A sa première lecture, il ne déroge pas à la règle habituelle qui sied à ce type de communication : le texte s'attache à exprimer une symbiose volontariste entre les concessionnaires et leur constructeur. On y parle ainsi «d'objectif commun d'amélioration», de «réunion avec des échanges très francs, toujours constructifs», d'un «réseau européen des concessionnaires Peugeot [...] prêt à relever tous les défis», le tout «sous le signe du dialogue avec la marque». Bref : rien ne manque à l'habituel compte-rendu très policé lorsqu'on décide de rendre publiques les discussions menées durant ce type de rencontre à huis-clos.Mais pourtant, plusieurs expressions ou phrases attirent l'attention. Ainsi, «échanges très francs» veut parfois diplomatiquement dire... “musclés”. Quant au mot «rentabilité», il est utilisé quatre fois, dans un pourtant très court communiqué. En outre, deux phrases semblent particulièrement lourdes de sens caché :
  • quand l'AECP souligne avoir émis pour l'occasion «un message fort [...] rappelant le besoin des chefs d'entreprise du réseau en matière de visibilité, de rentabilité et de plaisir d'entreprendre» ;
  • et surtout, quand l'amicale européenne précise avoir «également souligné qu'il convenait de sortir du schéma manichéen consistant à voir le réseau comme l'élément faible dans la chaîne de satisfaction client.»

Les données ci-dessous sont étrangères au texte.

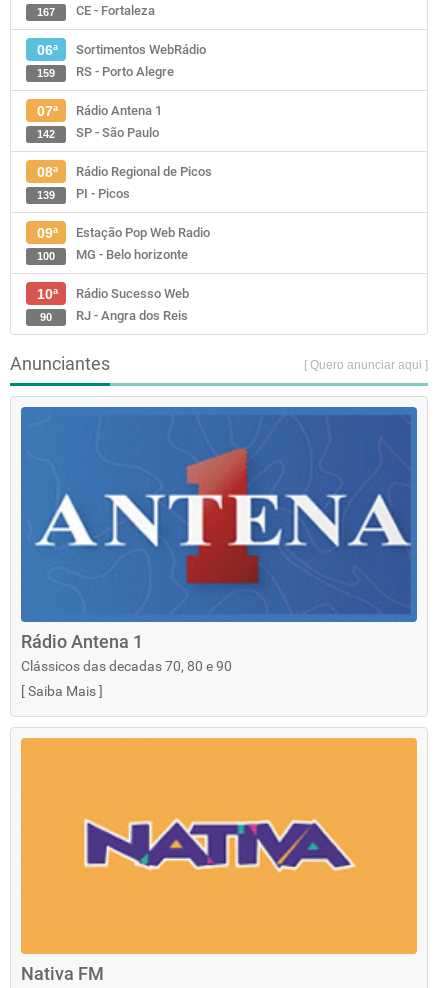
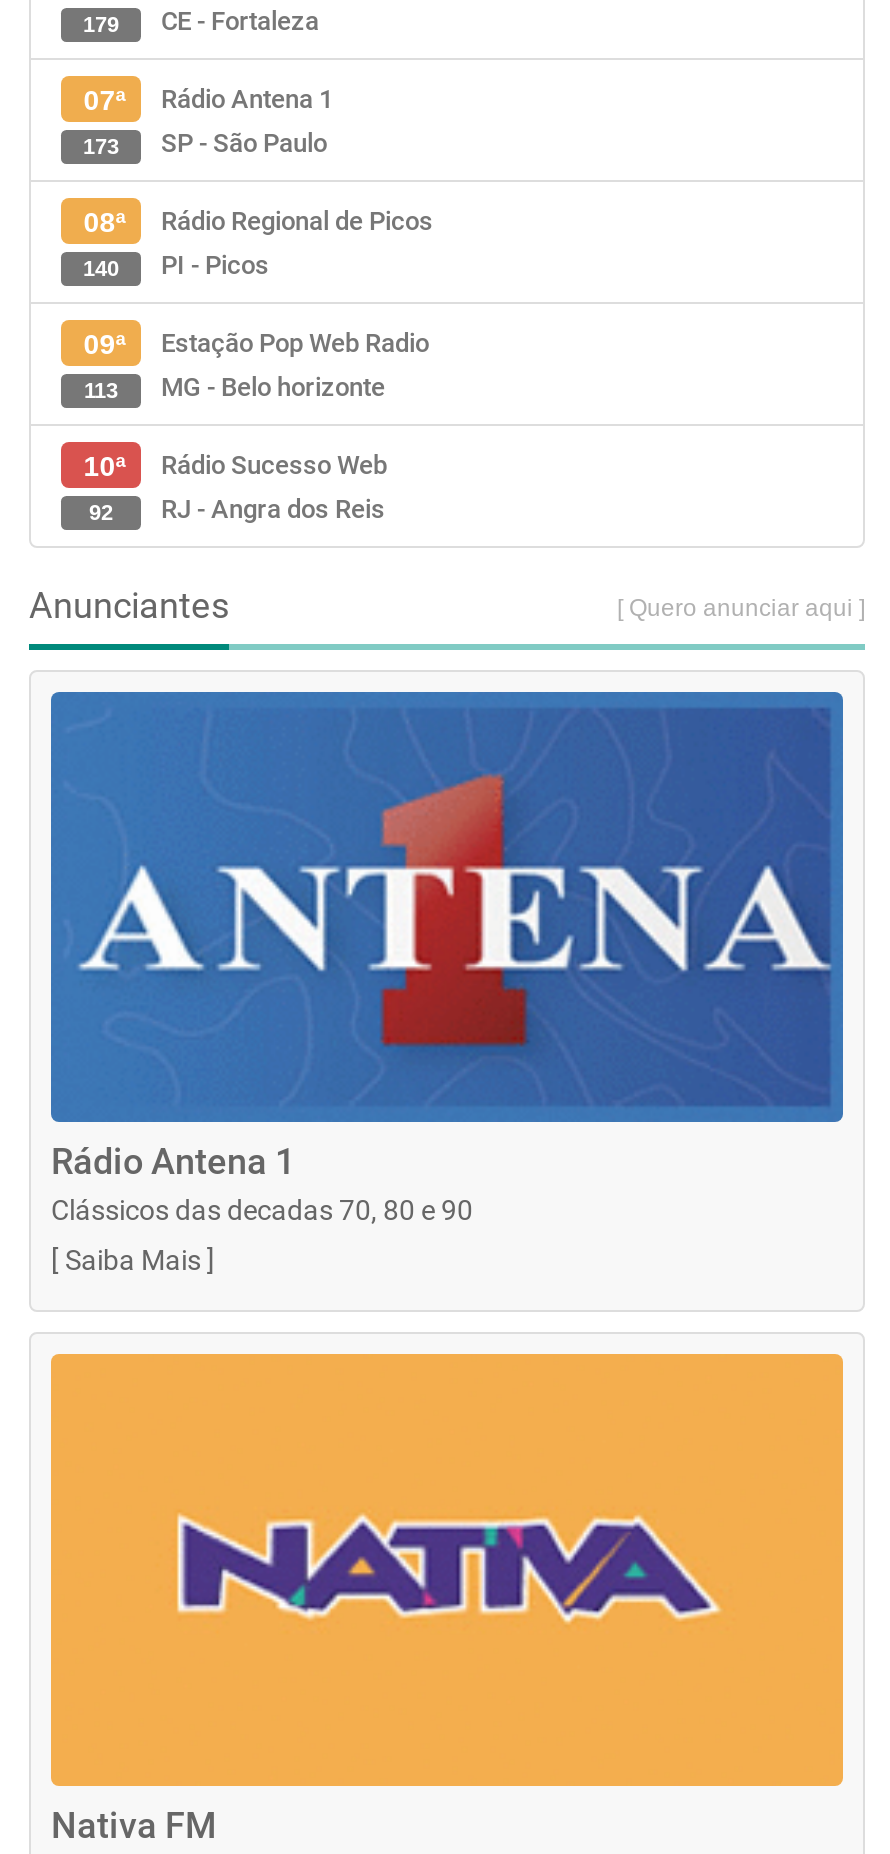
- 167
- 06ª
- Sortimentos WebRádio
- RS - Porto Alegre
- 159
+ 179

- 142 SP - São Paulo
+ 173 SP - São Paulo

- 139 PI - Picos
+ 140 PI - Picos

- 100 MG - Belo horizonte
+ 113 MG - Belo horizonte

- 90 RJ - Angra dos Reis
+ 92 RJ - Angra dos Reis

Tous ces cryptages rédactionnels sont en fait destinés à n'être lus et compris que par les concessionnaires absents de cette réunion mais très au fait de ce qui s'y était dit. En l'occurrence, la phrase enjoignant indirectement PSA à «...sortir du schéma manichéen...» se veut probablement la réponse codée à un moment précis de la convention européenne. Même passé sous silence par le communiqué sorti presque 15 jours après l'événement, il a tout particulièrement agacé les concessionnaires français présents comme absents : dans une vidéo pré-enregistrée, le président de PSA Carlos Tavarès est intervenu à Lisbonne pour expliquer en substance qu'en termes de qualité de service, le «pneu dégonflé» du programme «Back in the Race»... c'est «le réseau».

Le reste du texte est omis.